# Rough starts and idle



## KpaxFAQ (Sep 1, 2013)

Luigi said:


> Lately the weather has been warming up, and I have also been paying a bit more attention to my engine sounds since I am not using the remote start as much. I have noticed that when i get in and start it, the car doesn't start for at least about 4-5 cranks. Before winter it was starting after 2. Also, today when I got in it to go home after work, I noticed that after starting, it sounded almost like it was sputtering at idle, so I gave it some gas, and I could definitely notice an uneven sound to it. I rolled down the windows when I started going but couldn't tell if it was happening while I was driving too. I have 13k miles on it, and all my gas for the past 2 months is coming from BP, and I haven't put any additives in it for a couple of tanks now.


Gas would cause what you're describing...Just bustin' them 

I hope it gets sorted out.


----------



## Luigi (Jun 16, 2013)

So I had the issue with the Shell gas gelling, and now the BP is gonna cause sputtering? If that is the case...then just FML.


----------



## diesel (Jun 8, 2013)

Luigi said:


> Lately the weather has been warming up, and I have also been paying a bit more attention to my engine sounds since I am not using the remote start as much. I have noticed that when i get in and start it, the car doesn't start for at least about 4-5 cranks. Before winter it was starting after 2. Also, today when I got in it to go home after work, I noticed that after starting, it sounded almost like it was sputtering at idle, so I gave it some gas, and I could definitely notice an uneven sound to it. I rolled down the windows when I started going but couldn't tell if it was happening while I was driving too.

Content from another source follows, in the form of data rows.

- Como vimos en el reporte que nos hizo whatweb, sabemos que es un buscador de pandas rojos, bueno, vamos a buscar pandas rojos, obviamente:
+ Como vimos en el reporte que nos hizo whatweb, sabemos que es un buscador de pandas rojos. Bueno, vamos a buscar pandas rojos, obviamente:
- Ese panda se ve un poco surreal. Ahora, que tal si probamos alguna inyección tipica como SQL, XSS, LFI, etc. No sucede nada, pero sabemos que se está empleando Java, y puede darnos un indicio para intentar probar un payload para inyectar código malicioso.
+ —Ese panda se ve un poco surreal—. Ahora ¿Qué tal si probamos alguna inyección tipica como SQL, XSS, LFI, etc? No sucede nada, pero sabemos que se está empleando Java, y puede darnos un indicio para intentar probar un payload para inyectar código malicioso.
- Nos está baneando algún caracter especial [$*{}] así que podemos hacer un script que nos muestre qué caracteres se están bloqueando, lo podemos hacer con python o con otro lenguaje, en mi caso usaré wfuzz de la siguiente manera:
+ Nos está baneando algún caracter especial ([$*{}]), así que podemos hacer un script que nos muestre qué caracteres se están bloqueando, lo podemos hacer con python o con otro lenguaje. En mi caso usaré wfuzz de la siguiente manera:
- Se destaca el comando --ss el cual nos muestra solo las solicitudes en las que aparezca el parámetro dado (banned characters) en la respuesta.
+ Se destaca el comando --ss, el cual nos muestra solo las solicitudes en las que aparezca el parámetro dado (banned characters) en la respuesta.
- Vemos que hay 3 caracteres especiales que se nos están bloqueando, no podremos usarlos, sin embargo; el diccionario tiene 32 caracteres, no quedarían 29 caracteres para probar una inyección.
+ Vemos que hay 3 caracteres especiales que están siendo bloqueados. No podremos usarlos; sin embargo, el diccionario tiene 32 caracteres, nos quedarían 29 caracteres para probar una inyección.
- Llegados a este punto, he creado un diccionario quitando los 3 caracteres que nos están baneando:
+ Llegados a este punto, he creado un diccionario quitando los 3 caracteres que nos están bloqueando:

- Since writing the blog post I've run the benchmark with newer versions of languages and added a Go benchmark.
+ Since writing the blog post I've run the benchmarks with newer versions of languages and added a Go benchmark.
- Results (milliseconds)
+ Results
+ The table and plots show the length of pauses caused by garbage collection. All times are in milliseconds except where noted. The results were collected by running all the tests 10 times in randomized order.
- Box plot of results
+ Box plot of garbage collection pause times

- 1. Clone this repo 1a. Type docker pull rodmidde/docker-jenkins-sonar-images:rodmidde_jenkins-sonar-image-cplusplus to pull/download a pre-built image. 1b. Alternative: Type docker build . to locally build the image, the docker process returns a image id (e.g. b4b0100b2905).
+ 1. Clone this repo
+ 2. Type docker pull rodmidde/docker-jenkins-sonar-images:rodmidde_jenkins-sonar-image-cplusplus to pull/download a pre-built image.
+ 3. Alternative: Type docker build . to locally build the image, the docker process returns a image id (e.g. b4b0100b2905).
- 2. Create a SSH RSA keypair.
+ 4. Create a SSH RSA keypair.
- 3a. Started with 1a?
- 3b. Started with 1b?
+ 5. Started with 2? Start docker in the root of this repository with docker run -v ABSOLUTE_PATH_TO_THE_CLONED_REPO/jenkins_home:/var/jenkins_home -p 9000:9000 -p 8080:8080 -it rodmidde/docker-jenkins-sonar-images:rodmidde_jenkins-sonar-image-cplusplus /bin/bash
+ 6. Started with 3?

I have 13k miles on it, and all my gas for the past 2 months is coming from BP, and I haven't put any additives in it for a couple of tanks now.


I would take it straight to the dealer while it's acting up. It sounds to me like there may be a faulty injector(s) and/or glow plug(s). Also document the behavior in detail with a video.


----------



## Luigi (Jun 16, 2013)

I would like to take it to the dealer, but first I have to make sure I can either replicate the problem or have good details regarding it. 

Sent from AutoGuide.com Free App


----------



## Scott M. (Apr 23, 2013)

I always try to rule out water in the fuel first. Maybe drain the filter bowl or change the filter. The dealer would likely do the same.


----------



## KpaxFAQ (Sep 1, 2013)

Water, and faulty injectors could cause what you describe, could be a bad electrical connection as well seeing that all of the fuel system is electronically controlled as opposed to mechanical systems of days gone by...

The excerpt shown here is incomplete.